RECORDS PROVIDED: Begin

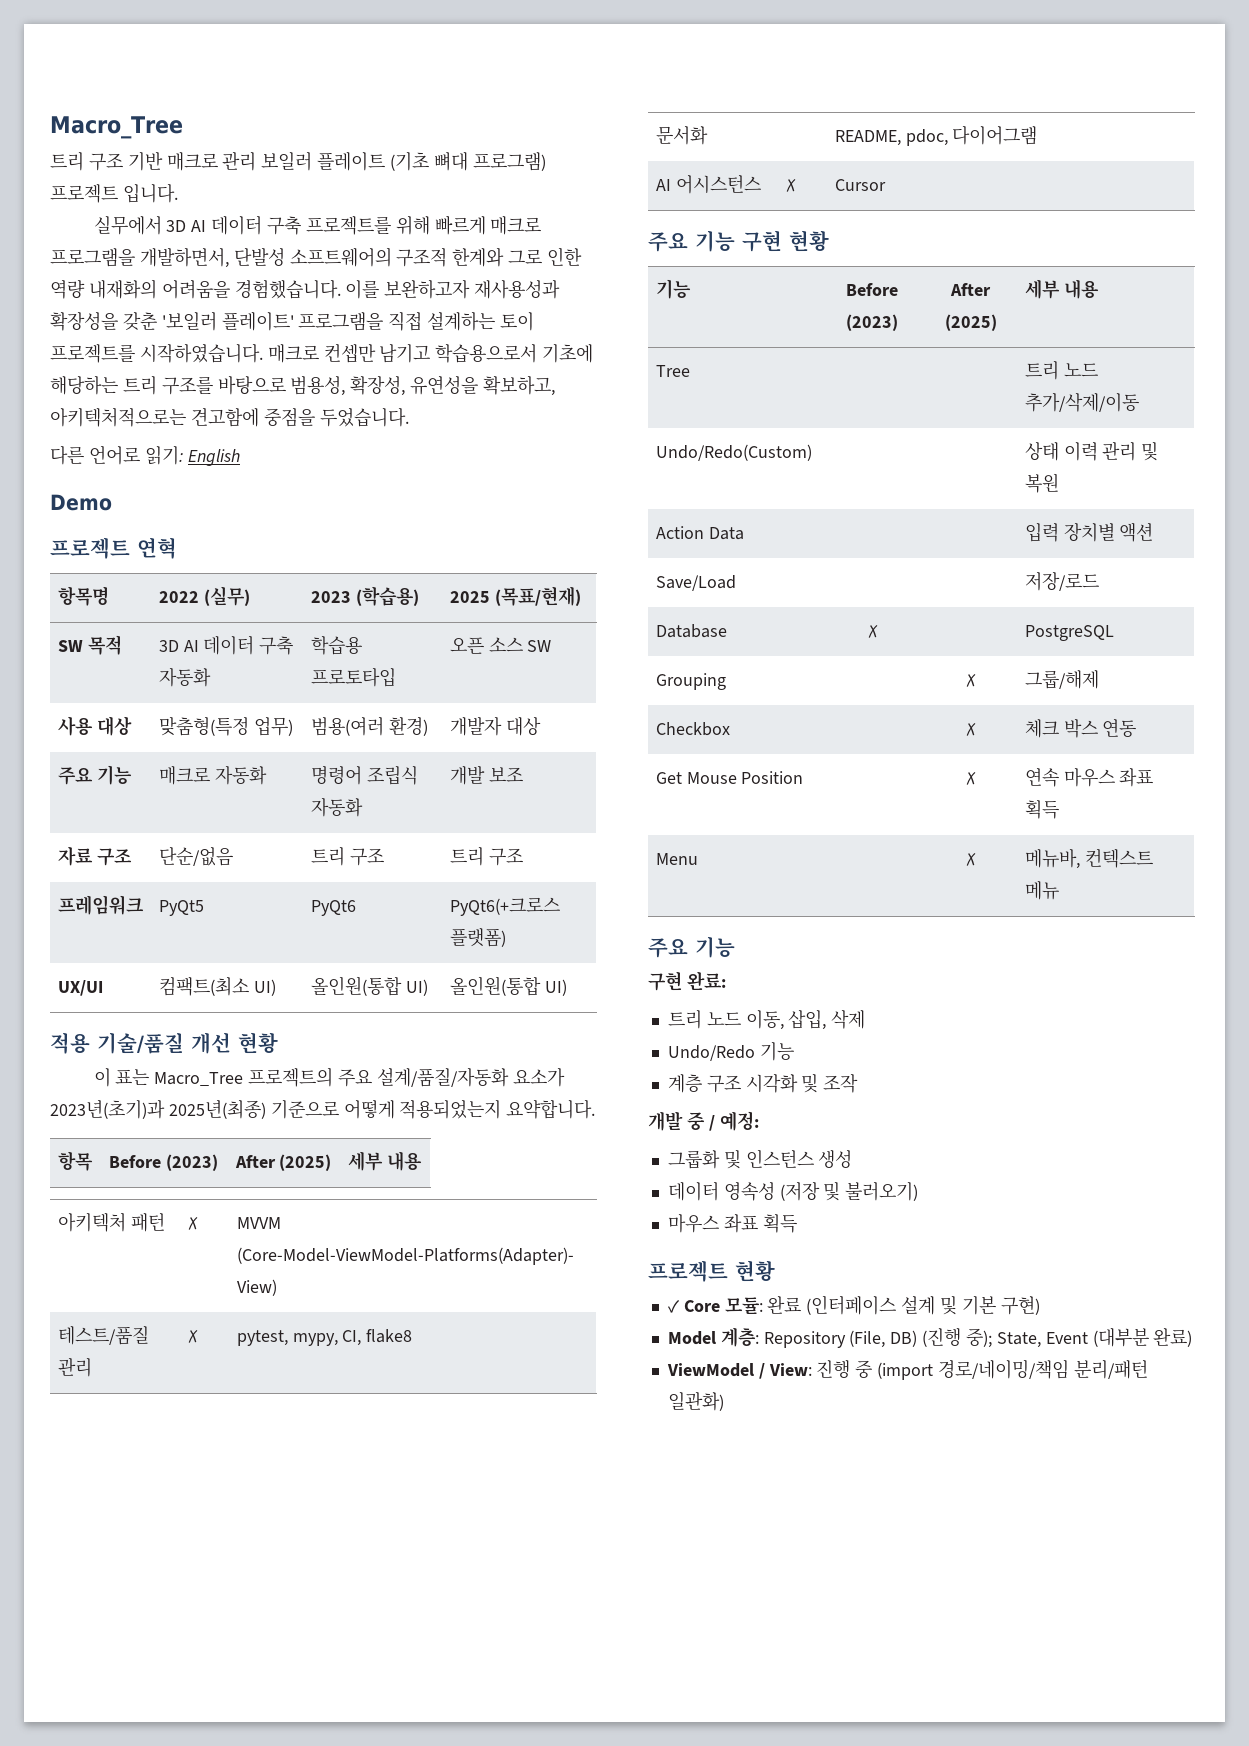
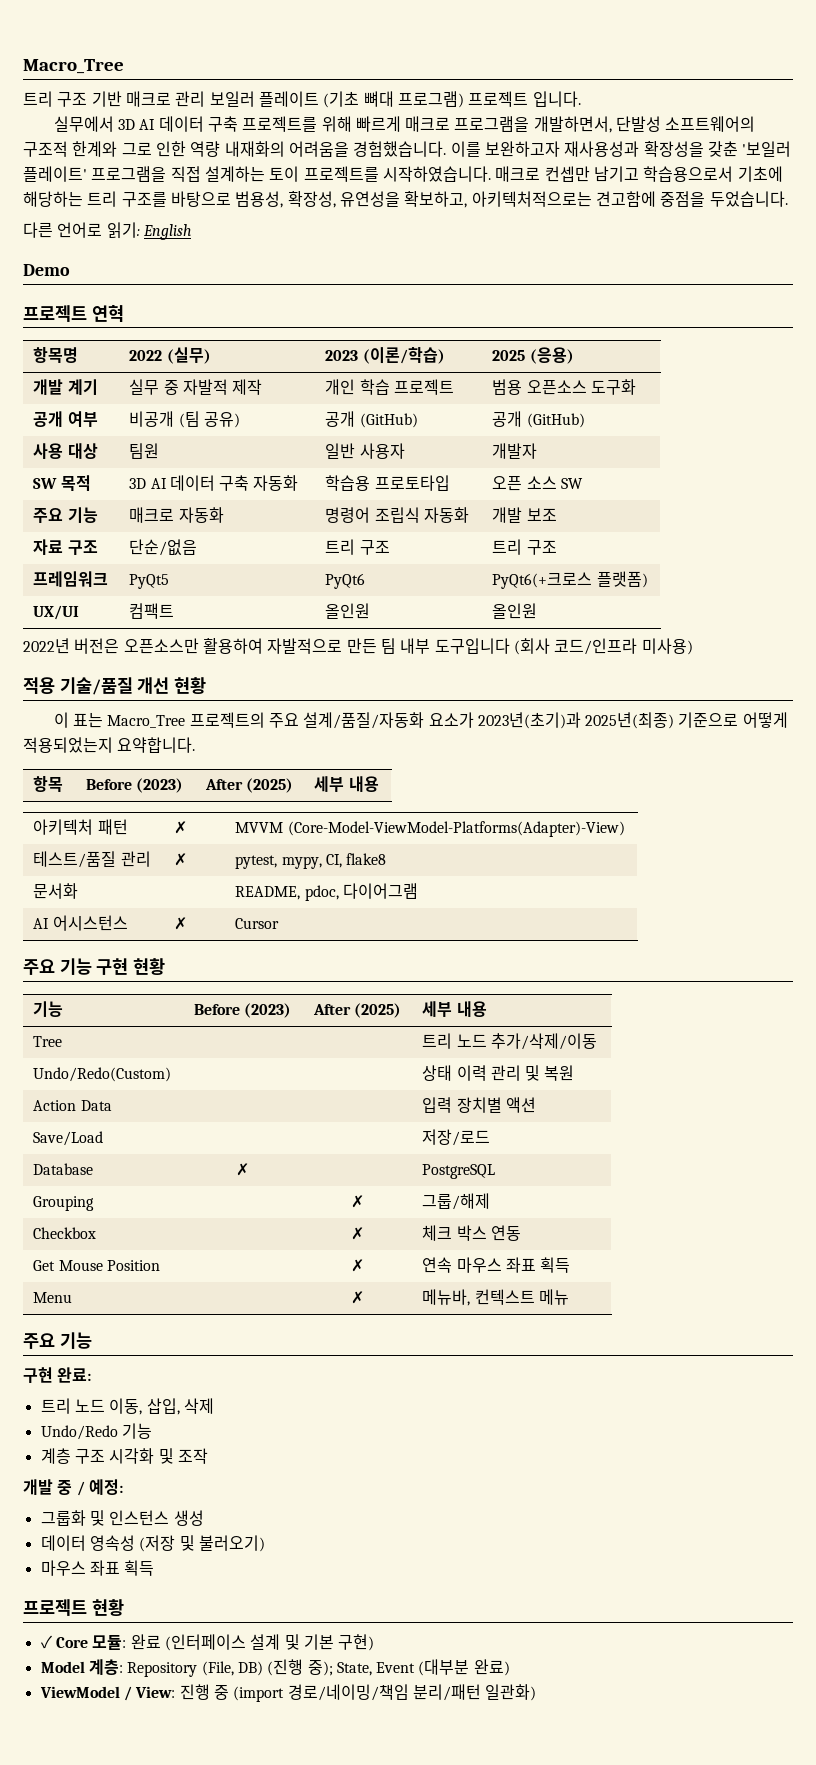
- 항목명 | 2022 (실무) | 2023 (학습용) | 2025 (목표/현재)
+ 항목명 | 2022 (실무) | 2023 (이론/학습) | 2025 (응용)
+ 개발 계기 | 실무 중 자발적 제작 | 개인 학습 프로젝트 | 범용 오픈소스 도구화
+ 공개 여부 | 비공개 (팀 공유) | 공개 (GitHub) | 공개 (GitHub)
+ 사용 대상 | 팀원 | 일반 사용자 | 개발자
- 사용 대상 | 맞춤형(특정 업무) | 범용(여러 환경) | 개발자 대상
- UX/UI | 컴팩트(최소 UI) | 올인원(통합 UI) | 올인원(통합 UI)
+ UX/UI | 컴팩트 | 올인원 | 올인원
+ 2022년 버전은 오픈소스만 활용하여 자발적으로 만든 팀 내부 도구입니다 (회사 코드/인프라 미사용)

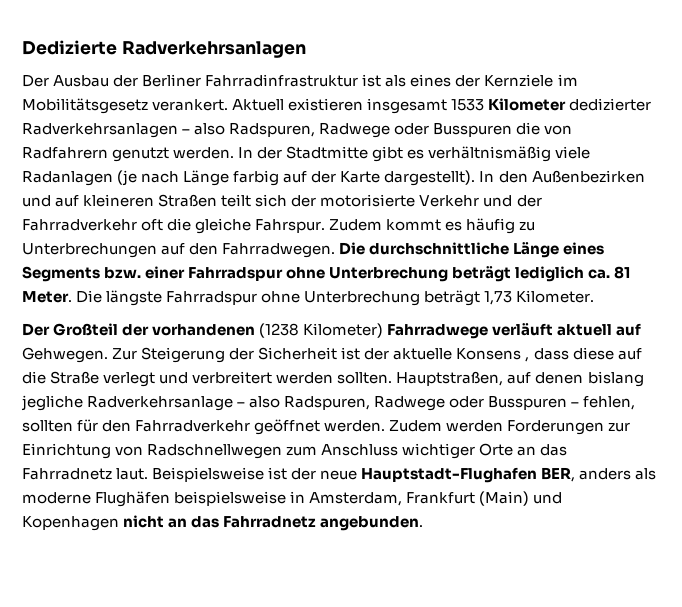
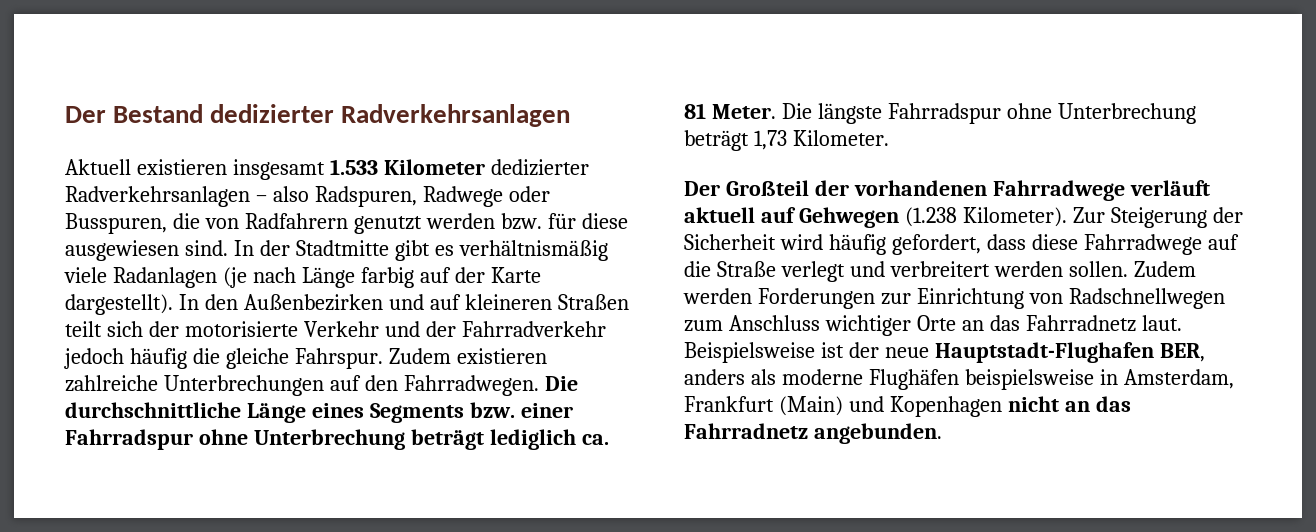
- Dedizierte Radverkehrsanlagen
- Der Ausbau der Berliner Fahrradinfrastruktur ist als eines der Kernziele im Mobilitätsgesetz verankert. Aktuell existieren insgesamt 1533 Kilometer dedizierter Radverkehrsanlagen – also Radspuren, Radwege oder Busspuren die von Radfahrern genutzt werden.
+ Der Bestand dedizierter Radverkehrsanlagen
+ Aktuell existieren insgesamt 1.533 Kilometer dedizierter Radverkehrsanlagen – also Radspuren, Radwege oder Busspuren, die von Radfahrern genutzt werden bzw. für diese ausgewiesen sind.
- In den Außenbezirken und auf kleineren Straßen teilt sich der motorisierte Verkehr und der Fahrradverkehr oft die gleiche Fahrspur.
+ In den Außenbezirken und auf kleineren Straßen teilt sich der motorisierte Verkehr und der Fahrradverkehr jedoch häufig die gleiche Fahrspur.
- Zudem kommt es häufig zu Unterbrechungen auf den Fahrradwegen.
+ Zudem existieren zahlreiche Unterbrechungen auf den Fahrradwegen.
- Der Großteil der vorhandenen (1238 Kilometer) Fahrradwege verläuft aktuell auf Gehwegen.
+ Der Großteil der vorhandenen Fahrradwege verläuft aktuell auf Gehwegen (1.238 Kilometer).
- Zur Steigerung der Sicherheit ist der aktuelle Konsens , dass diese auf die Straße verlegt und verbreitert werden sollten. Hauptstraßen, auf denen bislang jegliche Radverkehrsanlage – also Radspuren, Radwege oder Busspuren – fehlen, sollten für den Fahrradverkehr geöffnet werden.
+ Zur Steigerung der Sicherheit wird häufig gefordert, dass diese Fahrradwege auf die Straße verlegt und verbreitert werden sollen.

RECORDS PROVIDED: End

* WORK REQUEST:
Where a line of the data holds "Steigerung", show that line.

* ANSWER TO THE EXERCISE:
- Zur Steigerung der Sicherheit ist der aktuelle Konsens , dass diese auf die Straße verlegt und verbreitert werden sollten. Hauptstraßen, auf denen bislang jegliche Radverkehrsanlage – also Radspuren, Radwege oder Busspuren – fehlen, sollten für den Fahrradverkehr geöffnet werden.
+ Zur Steigerung der Sicherheit wird häufig gefordert, dass diese Fahrradwege auf die Straße verlegt und verbreitert werden sollen.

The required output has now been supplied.